Grace Gianoukas comemora 40 anos de carreira com espetáculo revisitando personagens - Reprodução
Grace Gianoukas comemora 40 anos de carreira com espetáculo revisitando personagens Imagem: Reprodução

Tainá Goulart

Colaboração para Universa, de São Paulo

25/05/2022 04h00

A mente de Grace Gianoukas é uma máquina criativa. Desde que saiu do Rio Grande do Sul, em meados dos anos 1980, a atriz entendeu que a vida precisa de mudanças. "Se tem uma coisa que aprendi e coloquei em prática, nesses anos todos de carreira, foi que a vida é impermanente", reflete ela, que escolheu o palco, claro, para comemorar os 40 anos de jornada como atriz, autora, diretora, produtora e por aí vai.

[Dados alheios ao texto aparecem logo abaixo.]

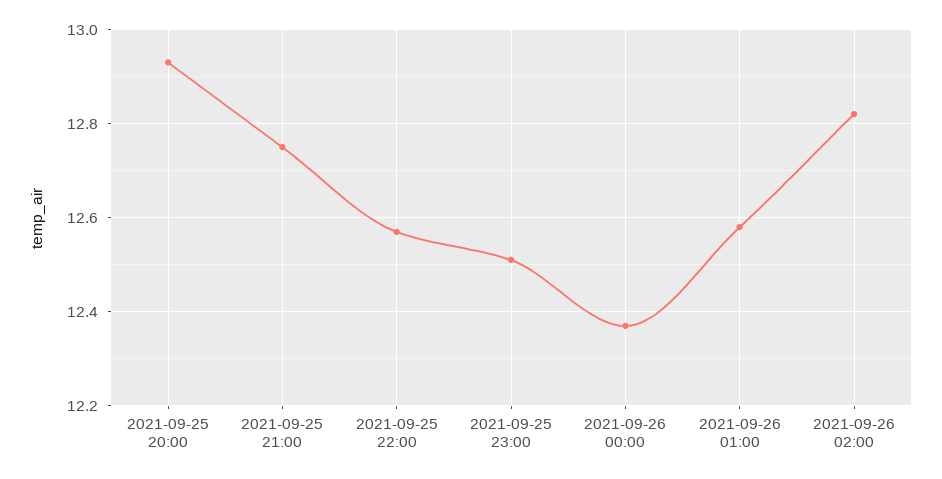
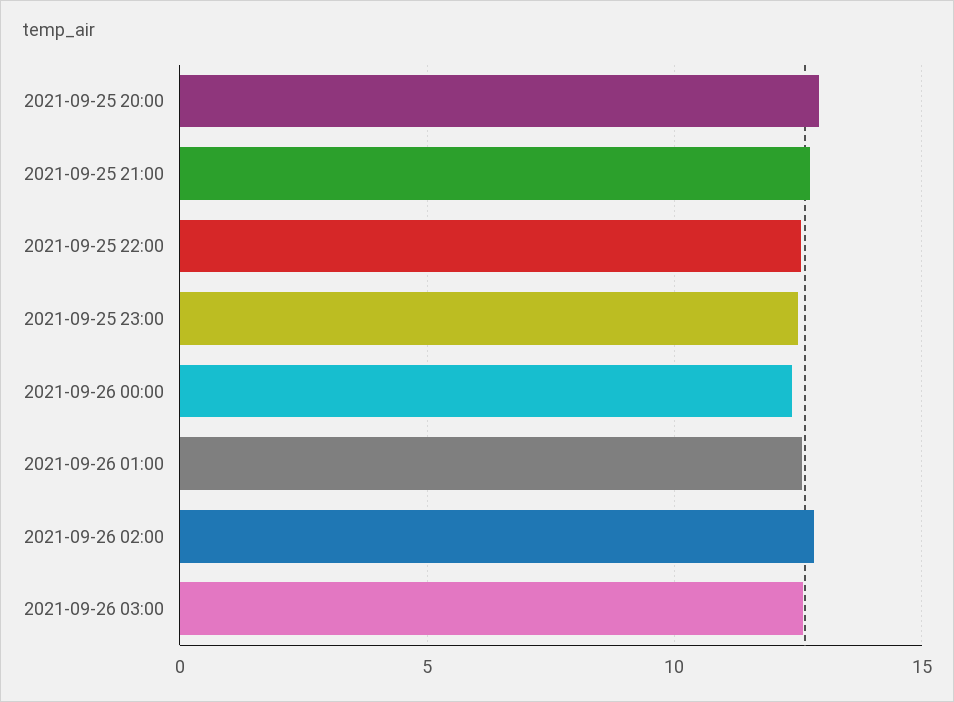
2021-09-26 03:00: none -> 12.5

Na peça '"Grace em Revista", ela abre suas memórias e interpreta grandes papéis de sua trajetória, como Aline Dorel, Santa Paciência, Advogada do Diabo, Adolescente Girassol, Preguiça, Mulher Limão e Cinderela —a maioria mulheres, em uma tentativa de trazer histórias as quais o público se identificasse por ser, além de trágico e cômico, real.

"Procurei dar voz às mulheres por meio das personagens, mas com humor. Uma delas, por exemplo, entende que é prostituta porque, para ela, essa profissão é de alguém que transa em troca de dinheiro, e ela, em seu casamento falido e que só se mantém pelos filhos, percebe que é a famosa 'puta que pariu'", diz. "O humor feminino cresceu muito nos últimos tempos e precisamos celebrar essa conquista, não só pelas comediantes, mas por estarmos dando voz aos assuntos e opressões das mulheres."

Em 1985, Grace fundou a própria companhia teatral, Harpias e Ogros. Criou, produziu e atuou em dezenas de espetáculos até 1991. Depois, em 2001, foi a vez de revolucionar a comédia contemporânea no Brasil com um de seus maiores sucessos, o projeto "Terça Insana", formado por espetáculos teatrais em que diversos atores faziam monólogos de seus personagens. O objetivo principal era fazer um humor que não fosse calcado no preconceito e que as piadas fossem sempre originais. "Nada de piada fácil", como ela diz. Além do teatro, Grace conquistou os brasileiros com personagens em novelas, como Teodora Abdalla, de "Haja Coração", da Globo, exibida em 2016.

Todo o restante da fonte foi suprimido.